The village of Wales is eight miles ESE of Sheffield. Of the medieval church only the early 12thc two-bay nave and chancel, and a Perpendicular 15thc W tower survive (Harman and Pevsner 2017). The village was transformed by coal mining in the late 19thc and a necessary extension to the church was added in 1897. The large nave and S aisle were added on the S side, so that the small old building was reduced to the status of a N aisle. At the same time, the Norman S doorway was re-set on the S side of the new aisle.
This was originally a chapel-of-ease in the large parish of Laughton-en-le-Morthen. The place-name refers to a settlement of British people, perhaps serfs, and is recorded in 1002-4.
|Height of opening into upcurve of tympanum||2.01m|
|Height of R capital||0.23m|
|Width of opening||1.175m|
First order is plain and square in the jambs. The tympanum is decorated with a chequer pattern of sunk and raised squares; these are enclosed by an arched band of lozenges, or two rows of point-to-point zigzag, all in one stone.

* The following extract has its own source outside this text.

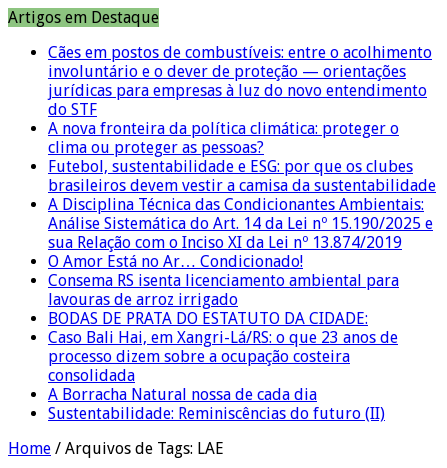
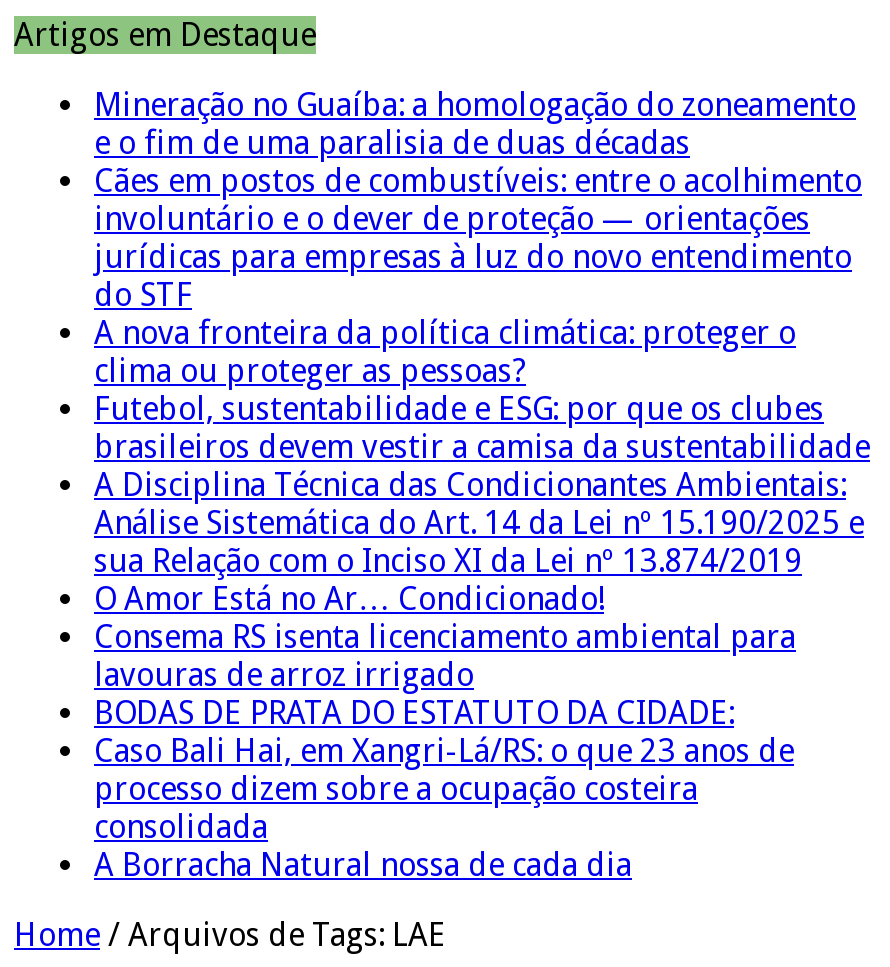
+ Mineração no Guaíba: a homologação do zoneamento
+ e o fim de uma paralisia de duas décadas

moved down: Cães em postos de combustíveis: entre o acolhimento | involuntário e o dever de proteção — orientações | jurídicas para empresas à luz do novo entendimento | ... | consolidada | A Borracha Natural nossa de cada dia

- Sustentabilidade: Reminiscências do futuro (II)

Second order (all forms very worn and rounded): upright rounded base and ring; shaft in sections, not coursed; single-scallop capital with necking; deep and heavy impost. The arch above is decorated with crude beakhead, which is damaged and worn on the left, but voussoirs to the right may be restored. The motifs are flat and have alternately beaked and rounded faces, and all have incised circular eyes. They lie over an angle roll.
Label, much worn, is perhaps of double-chamfered profile. A head, top centre, is probably a reset corbel placed there by the Victorians. It is perhaps a human head but the front and top are broken off (and has been seen with a bird's nest on top).
|Height of font drum||0.465m|
Borthwick Institute faculty papers Fac.1896/5.
R. Harman and N. Pevsner, Yorkshire, the West Riding, Sheffield and the South. London 2017, 719.
P. F. Ryder, Saxon Churches of South Yorkshire, South Yorkshire County Council, 1982.
A. H. Smith, The Place-Names of the West Riding of Yorkshire, I. Cambridge University Press, 1961, 155-6.